● Data to use:
BEGIN

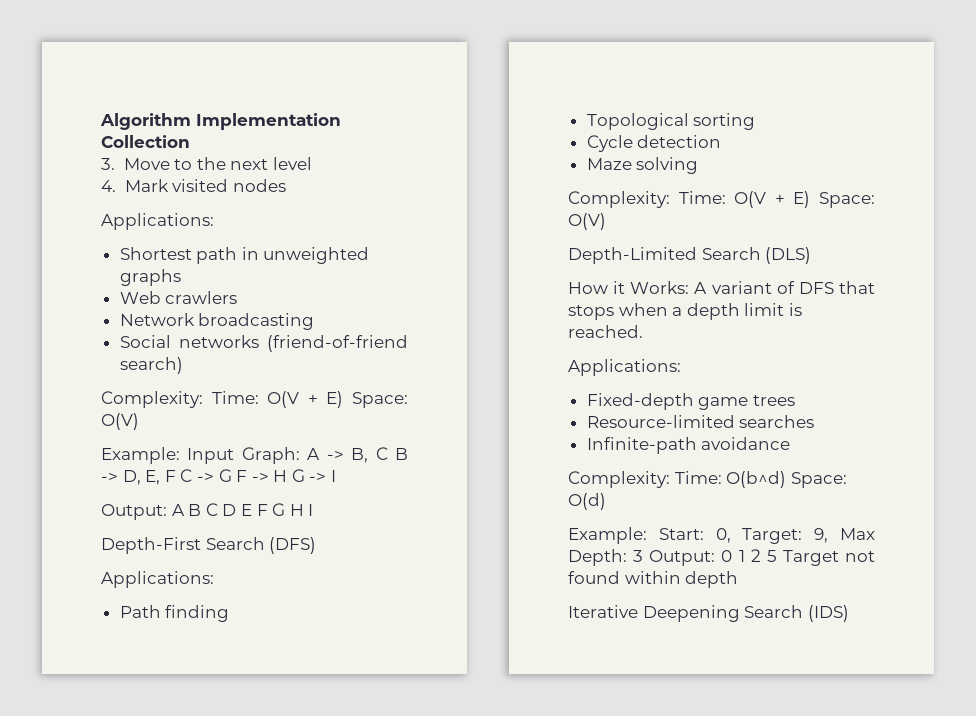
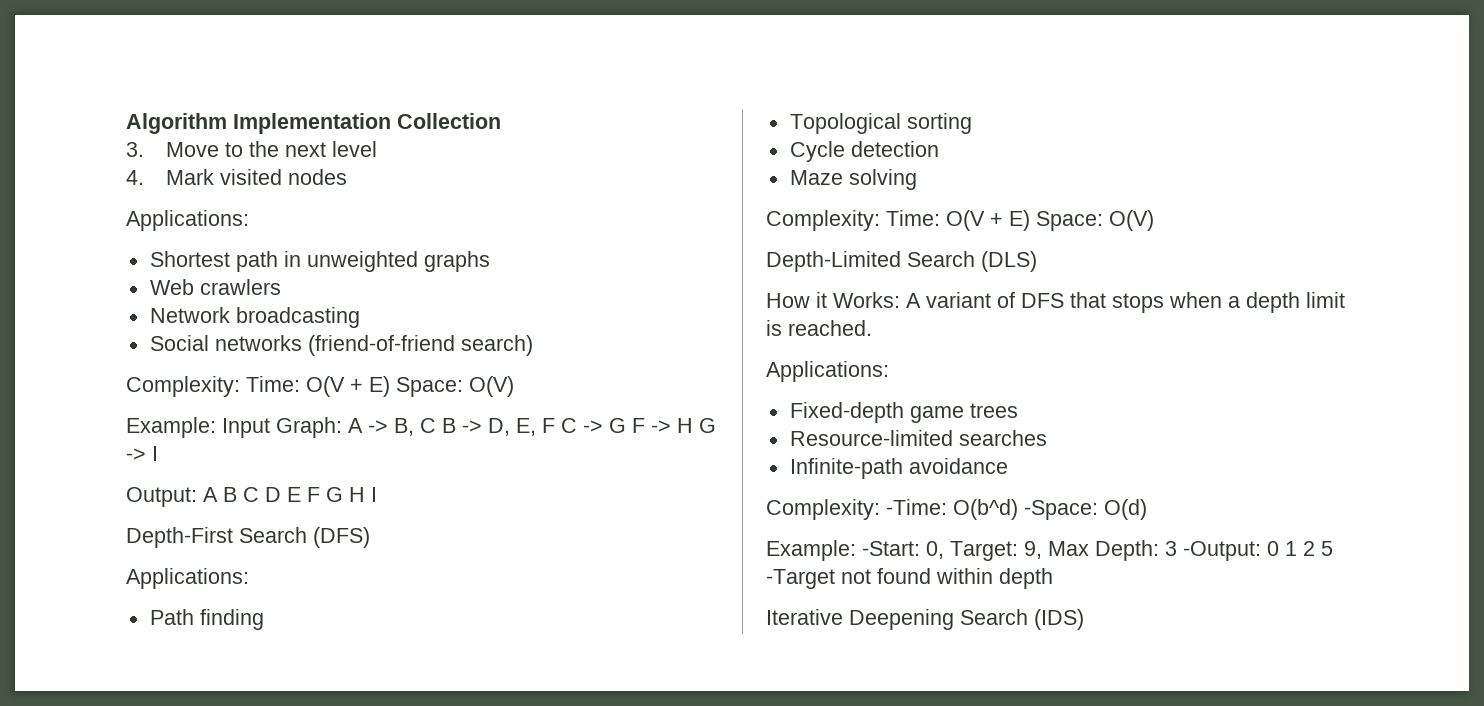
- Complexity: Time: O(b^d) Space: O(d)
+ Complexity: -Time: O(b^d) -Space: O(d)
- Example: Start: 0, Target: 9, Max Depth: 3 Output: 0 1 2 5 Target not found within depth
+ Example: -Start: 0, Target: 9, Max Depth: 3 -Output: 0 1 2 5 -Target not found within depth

END
BEGIN

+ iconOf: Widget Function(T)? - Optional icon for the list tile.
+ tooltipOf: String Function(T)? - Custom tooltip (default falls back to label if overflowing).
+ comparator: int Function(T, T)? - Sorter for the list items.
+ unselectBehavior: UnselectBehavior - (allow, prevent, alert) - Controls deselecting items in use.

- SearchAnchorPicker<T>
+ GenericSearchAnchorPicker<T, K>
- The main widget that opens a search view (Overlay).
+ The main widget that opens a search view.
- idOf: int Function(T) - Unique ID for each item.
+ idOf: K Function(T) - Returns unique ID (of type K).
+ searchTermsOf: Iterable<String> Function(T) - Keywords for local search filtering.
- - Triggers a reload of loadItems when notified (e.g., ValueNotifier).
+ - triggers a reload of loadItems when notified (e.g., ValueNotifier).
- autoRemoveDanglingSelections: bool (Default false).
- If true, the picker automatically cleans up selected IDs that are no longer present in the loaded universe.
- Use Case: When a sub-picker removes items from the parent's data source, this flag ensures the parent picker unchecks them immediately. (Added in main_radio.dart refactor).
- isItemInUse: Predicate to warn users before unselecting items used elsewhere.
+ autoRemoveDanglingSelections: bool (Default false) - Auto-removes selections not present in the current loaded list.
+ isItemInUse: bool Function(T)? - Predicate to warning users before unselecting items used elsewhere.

END
BEGIN

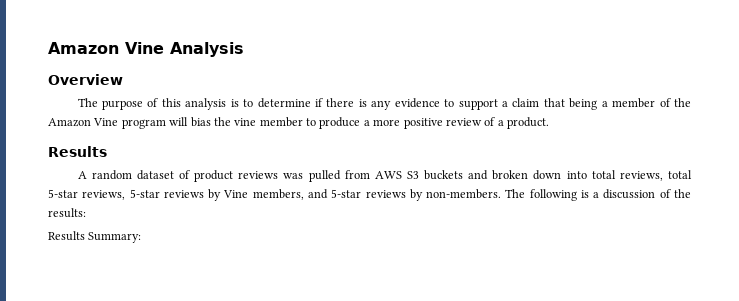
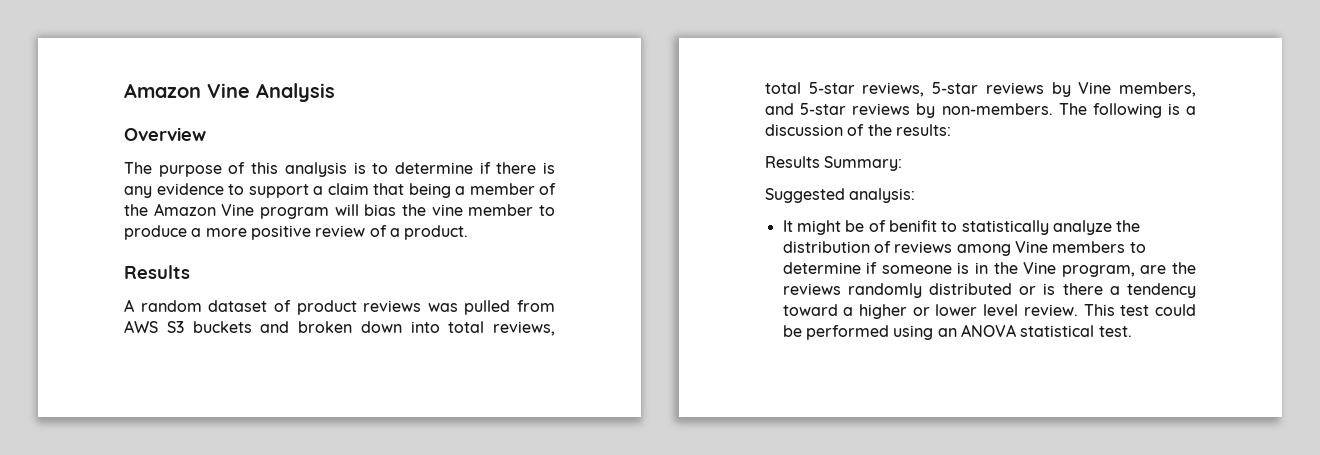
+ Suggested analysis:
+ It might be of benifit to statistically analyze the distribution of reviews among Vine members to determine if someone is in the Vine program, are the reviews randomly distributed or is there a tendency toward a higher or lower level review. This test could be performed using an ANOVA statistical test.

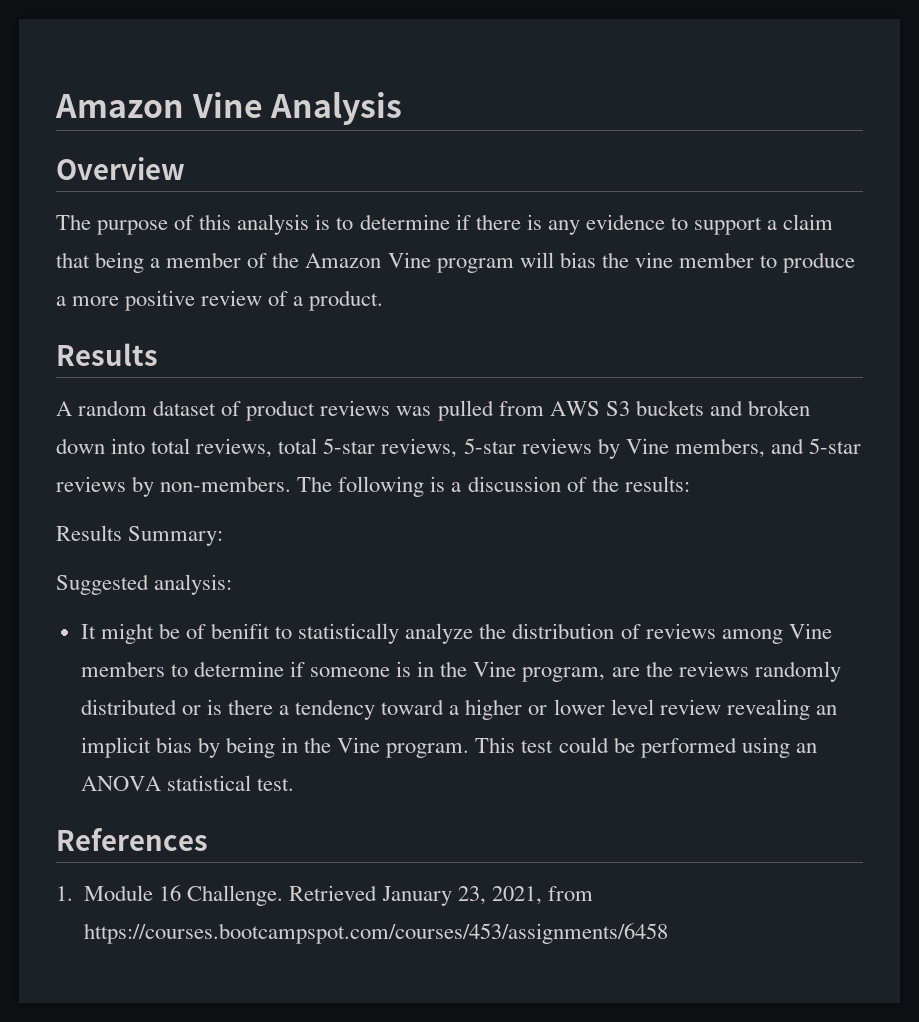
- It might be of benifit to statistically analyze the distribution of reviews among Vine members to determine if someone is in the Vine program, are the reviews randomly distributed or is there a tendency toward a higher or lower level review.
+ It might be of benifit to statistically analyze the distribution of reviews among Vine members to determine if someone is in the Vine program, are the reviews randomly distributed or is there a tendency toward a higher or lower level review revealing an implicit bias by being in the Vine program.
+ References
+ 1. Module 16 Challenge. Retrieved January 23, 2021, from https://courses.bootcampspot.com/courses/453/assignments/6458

END

● Exercise goal: Everything above from the line containing "- SearchAnchorPicker<T>" down to the line containing "current loaded list." is to be transcribed exactly, with both of those lines included and nothing else added.

● Written solution:
- SearchAnchorPicker<T>
+ GenericSearchAnchorPicker<T, K>
- The main widget that opens a search view (Overlay).
+ The main widget that opens a search view.
- idOf: int Function(T) - Unique ID for each item.
+ idOf: K Function(T) - Returns unique ID (of type K).
+ searchTermsOf: Iterable<String> Function(T) - Keywords for local search filtering.
- - Triggers a reload of loadItems when notified (e.g., ValueNotifier).
+ - triggers a reload of loadItems when notified (e.g., ValueNotifier).
- autoRemoveDanglingSelections: bool (Default false).
- If true, the picker automatically cleans up selected IDs that are no longer present in the loaded universe.
- Use Case: When a sub-picker removes items from the parent's data source, this flag ensures the parent picker unchecks them immediately. (Added in main_radio.dart refactor).
- isItemInUse: Predicate to warn users before unselecting items used elsewhere.
+ autoRemoveDanglingSelections: bool (Default false) - Auto-removes selections not present in the current loaded list.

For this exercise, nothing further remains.